基本的に無加温飼育は水温の低下してしまう冬季は繁殖が止まるものとなるのです。※無加温でも室内飼育などである程度の水温が保たれているならば水温が低下しても繁殖が続く場合があります。

繁殖を狙う方はここで寿命を意識してしまうと思います。

加温水槽であればよいのですが、寒い冬は繁殖しない無加温水槽、その間に減っていく寿命。

水温低下で繁殖が止まる前、要するに秋ごろには来年へつなぐために新しい世代の稚エビを確保しておきたいものです。

そうなるとミナミヌマエビの購入時期を秋ごろまでと設定することが重要のように思えます。

夏場は高温に弱いエビですから、輸送などのダメージを考えると避けたい。

しかし冬場は活動が鈍るから買いどきではない…

そう考えていくと春頃の購入、これがある種のベターな選択だというのが見えてくるのではないでしょうか。

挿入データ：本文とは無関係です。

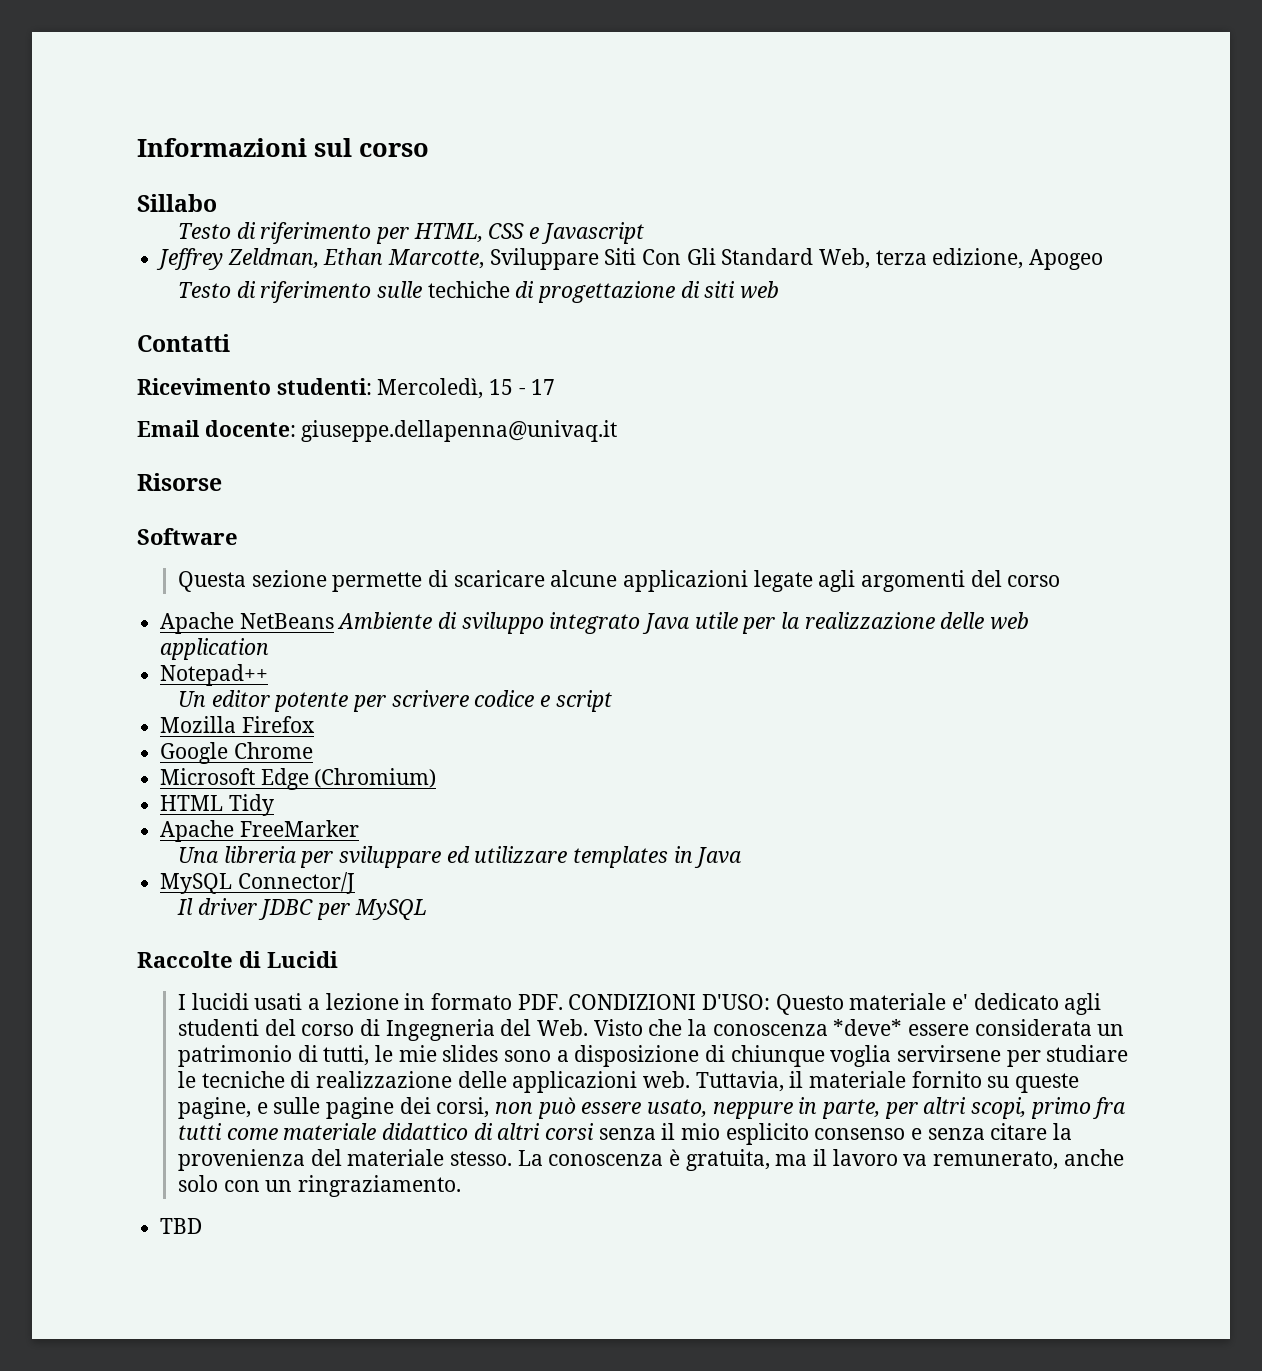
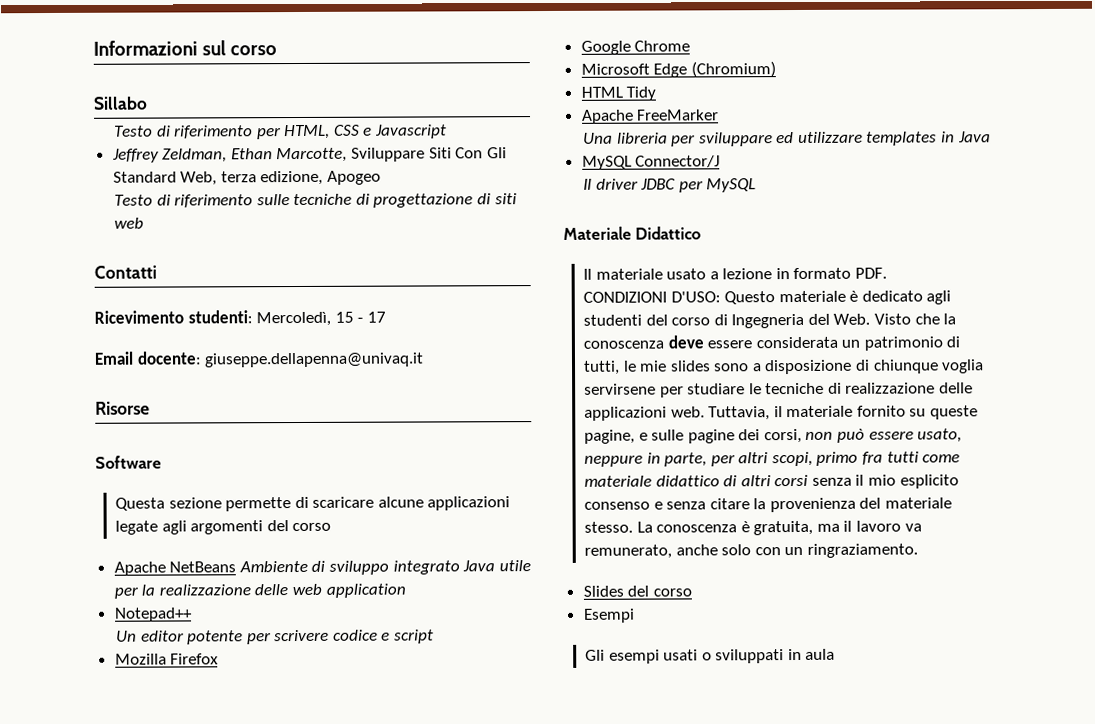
- Testo di riferimento sulle techiche di progettazione di siti web
+ Testo di riferimento sulle tecniche di progettazione di siti web
- Raccolte di Lucidi
- I lucidi usati a lezione in formato PDF. CONDIZIONI D'USO: Questo materiale e' dedicato agli studenti del corso di Ingegneria del Web. Visto che la conoscenza *deve* essere considerata un patrimonio di tutti, le mie slides sono a disposizione di chiunque voglia servirsene per studiare le tecniche di realizzazione delle applicazioni web.
+ Materiale Didattico
+ Il materiale usato a lezione in formato PDF.
+ CONDIZIONI D'USO: Questo materiale è dedicato agli studenti del corso di Ingegneria del Web. Visto che la conoscenza deve essere considerata un patrimonio di tutti, le mie slides sono a disposizione di chiunque voglia servirsene per studiare le tecniche di realizzazione delle applicazioni web.
- TBD
+ Slides del corso
+ Esempi
+ Gli esempi usati o sviluppati in aula

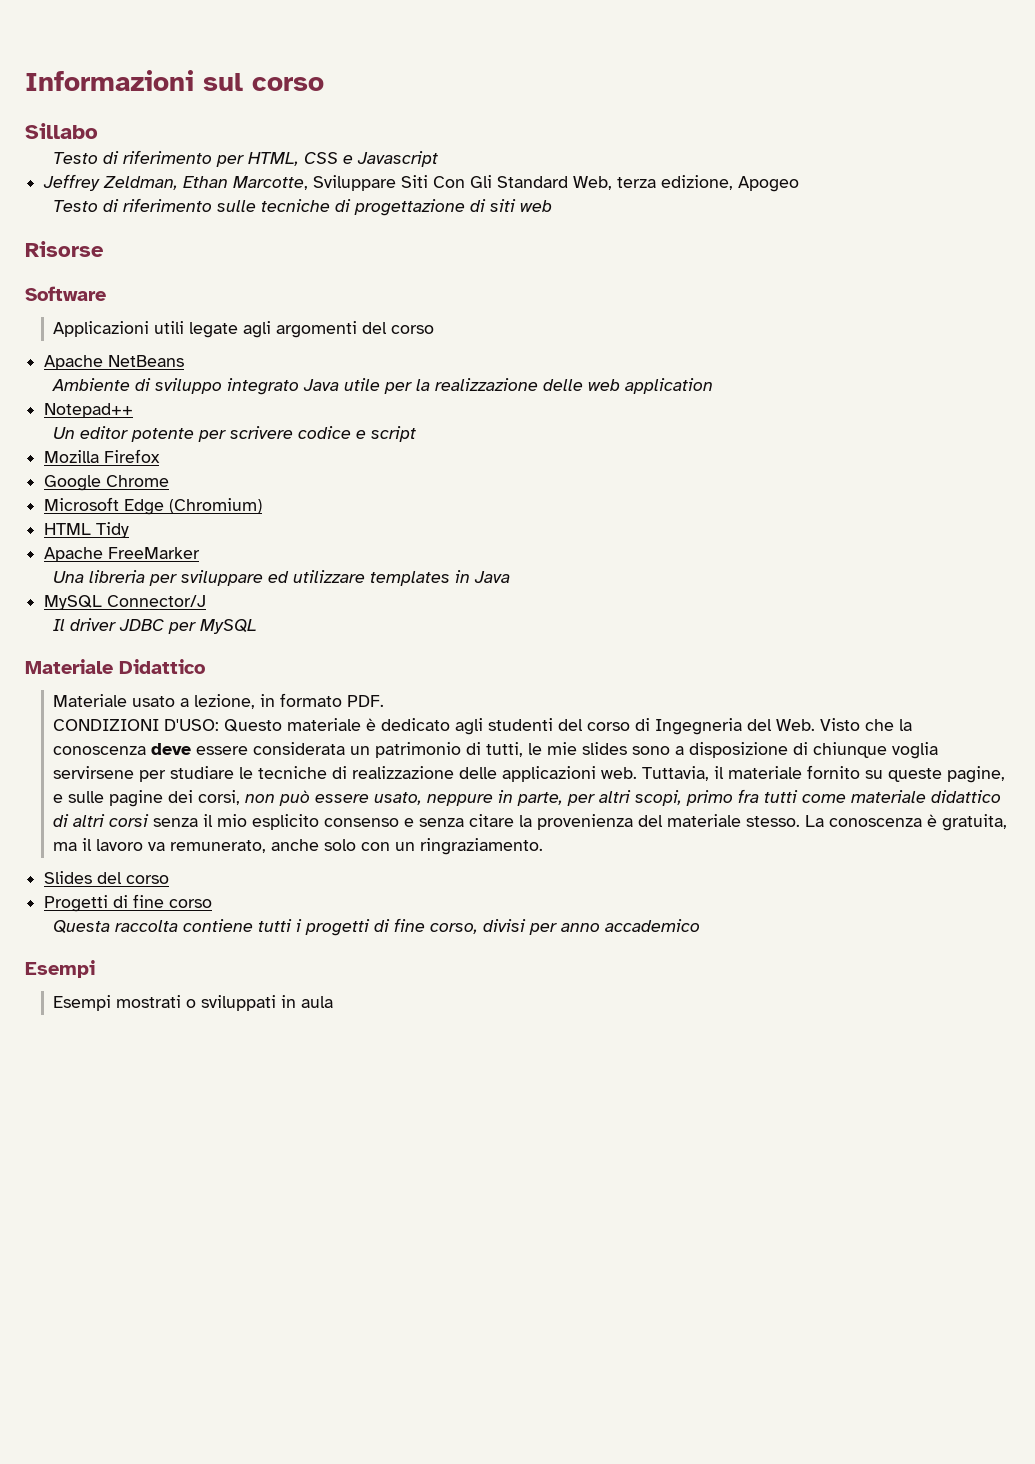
- Contatti
- Ricevimento studenti: Mercoledì, 15 - 17
- Email docente: giuseppe.dellapenna@univaq.it
  Risorse
  Software
- Questa sezione permette di scaricare alcune applicazioni legate agli argomenti del corso
+ Applicazioni utili legate agli argomenti del corso
- Apache NetBeans Ambiente di sviluppo integrato Java utile per la realizzazione delle web application
+ Apache NetBeans
+ Ambiente di sviluppo integrato Java utile per la realizzazione delle web application
- Il materiale usato a lezione in formato PDF.
+ Materiale usato a lezione, in formato PDF.
+ Progetti di fine corso
+ Questa raccolta contiene tutti i progetti di fine corso, divisi per anno accademico
  Esempi
- Gli esempi usati o sviluppati in aula
+ Esempi mostrati o sviluppati in aula

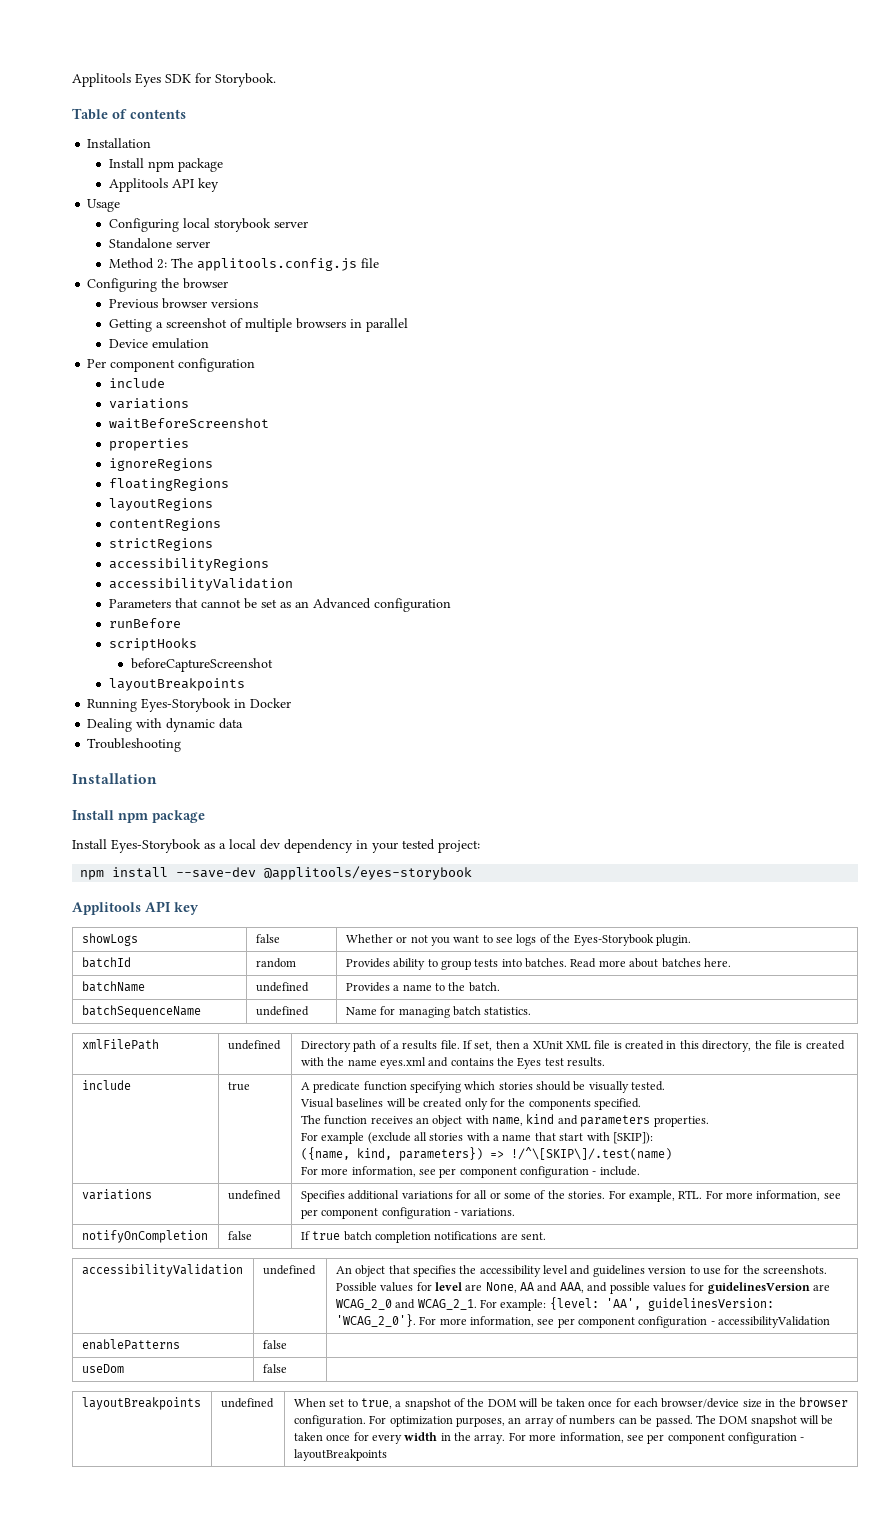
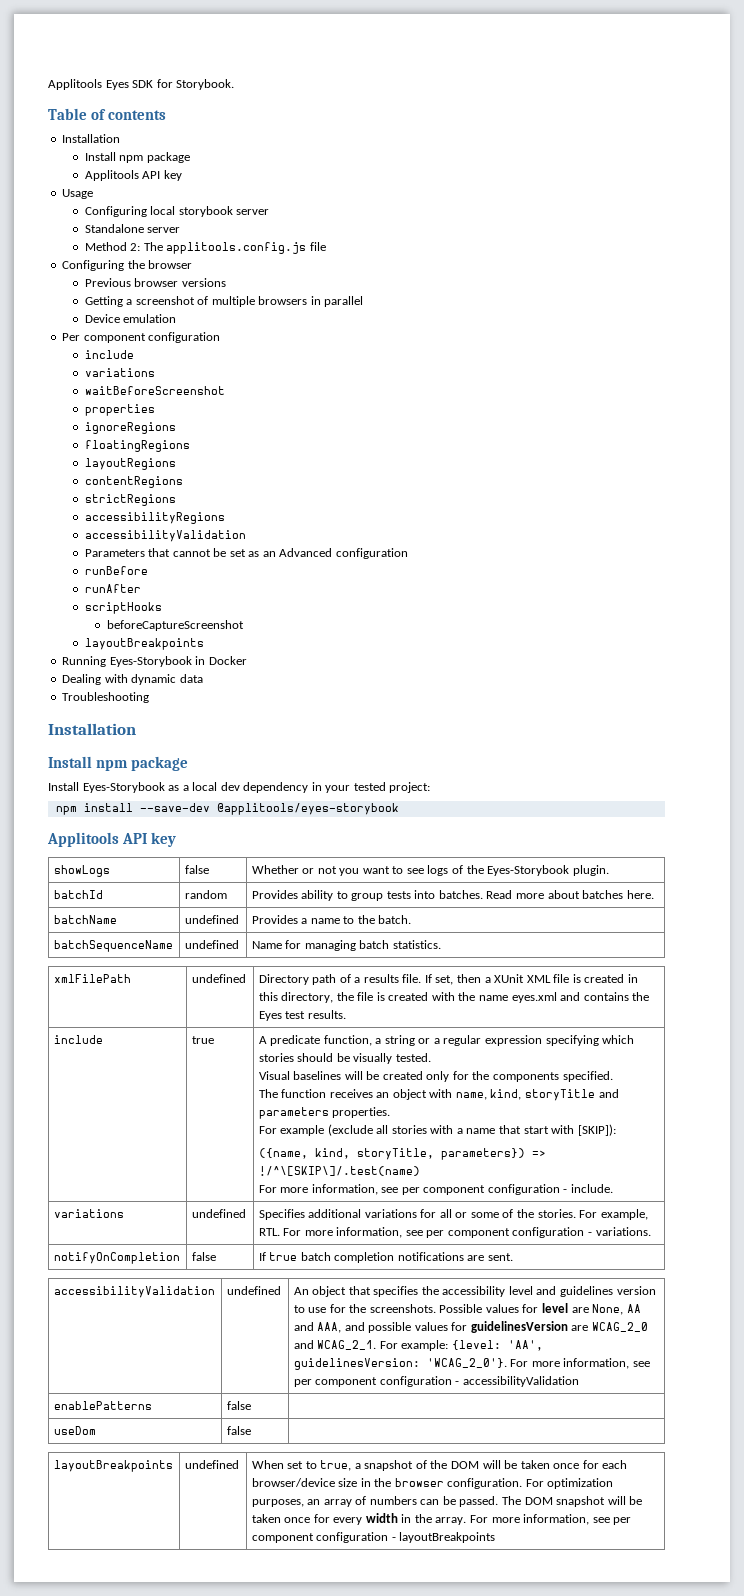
+ runAfter
- A predicate function specifying which stories should be visually tested.
+ A predicate function, a string or a regular expression specifying which stories should be visually tested.
- The function receives an object with name, kind and parameters properties.
+ The function receives an object with name, kind, storyTitle and parameters properties.
- ({name, kind, parameters}) => !/^\[SKIP\]/.test(name)
+ ({name, kind, storyTitle, parameters}) => !/^\[SKIP\]/.test(name)

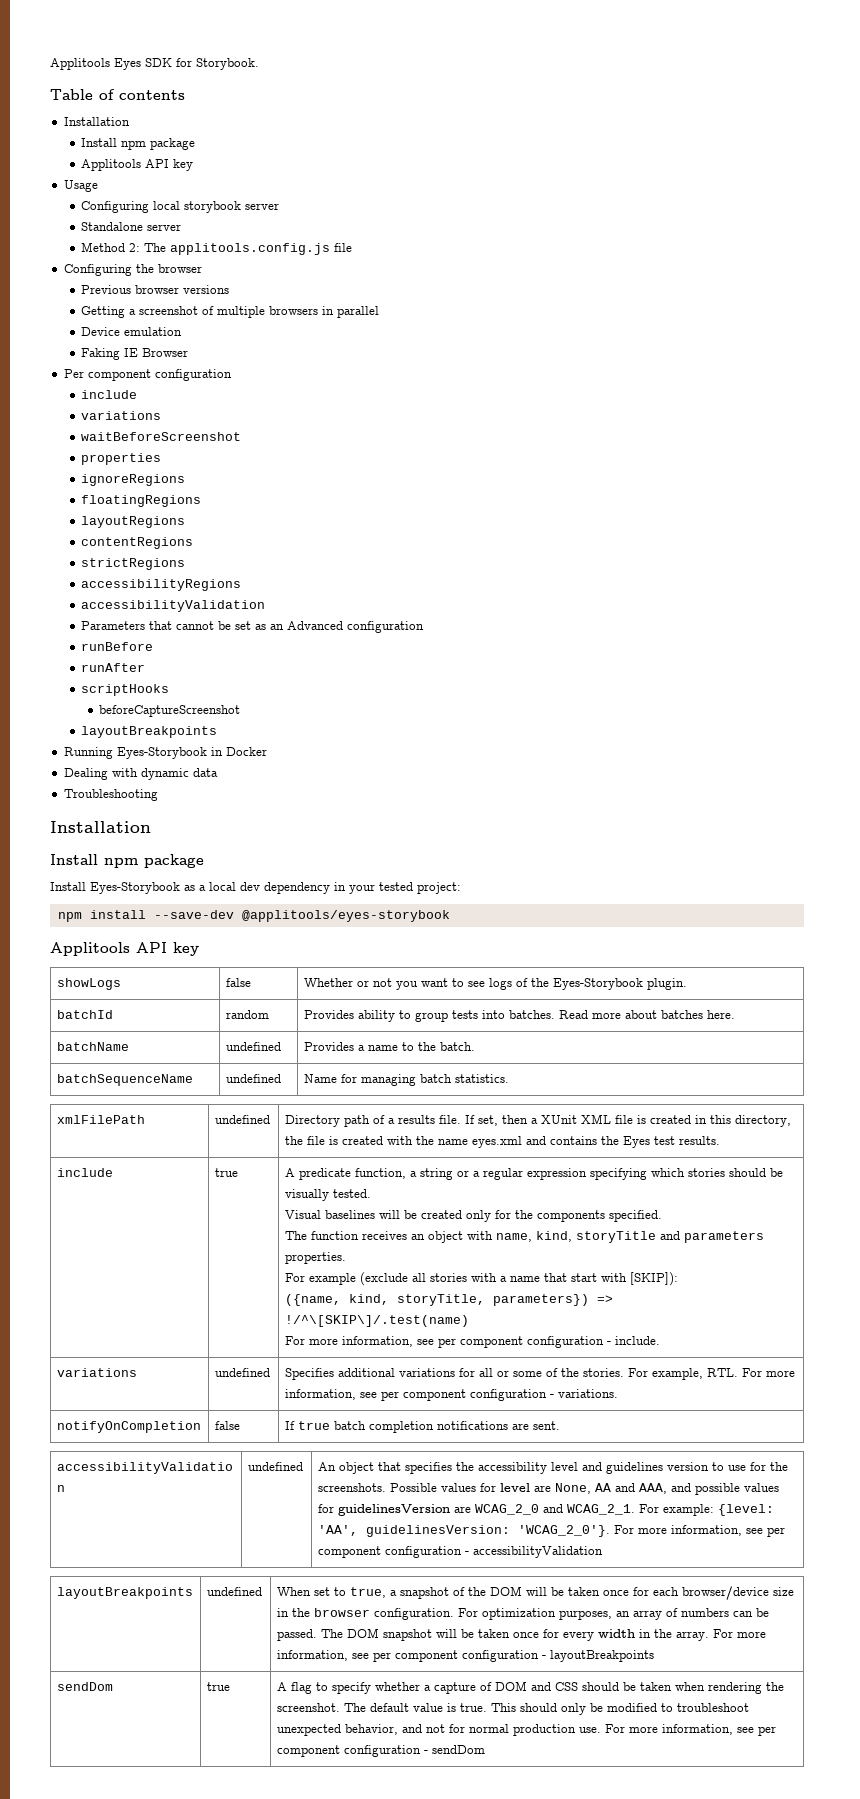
+ Faking IE Browser
- enablePatterns | false |
- useDom | false |
+ sendDom | true | A flag to specify whether a capture of DOM and CSS should be taken when rendering the screenshot. The default value is true. This should only be modified to troubleshoot unexpected behavior, and not for normal production use. For more information, see per component configuration - sendDom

春先に購入すれば、そこから上がっていく水温により繁殖が始まり、上手く飼育できていれば冬季を迎える頃には新しい世代どころか、いろいろなサイズのミナミヌマエビが確保できることでしょう。

◆加温と無加温、その寿命差

前の項目では無加温水槽における購入時期についてお話しました。

ここでもう一つ気になる話があります。

常に繁殖できる水温が保たれる加温水槽、冬季は活動の鈍る無加温水槽。

この2つの環境における寿命は同じなのでしょうか。

寿命を決める要素は当然ながら水温だけではないため、一概にはいえませんが水温が高ければ高いほうが代謝が上がり生物の寿命は縮まる傾向があります。

そこからすると加温水槽のほうが寿命が短くなるという可能性が高くなるのです。

しかし冬季も活動し、環境さえ整えればちゃんと繁殖をしてくれます。

(画像:ミナミヌマエビの通販

このどちらが良いか、それは飼育者さん次第ですが、そういう点も意識して観察してみるとより楽しめるかもしれません。

環境による寿命の違い。

これをしっかり把握するにはとてつもない努力と研究をしなければならないので、一般では無理かもしれませんが、感覚的にとらえることくらいは可能です。

ミナミヌマエビ、チェリーシュリンプ、彼らと同様に楽しめると言われている小型のエビたち。

そんな彼らの短い生涯から学ぶことはとてもたくさんあるのかもしれませんね。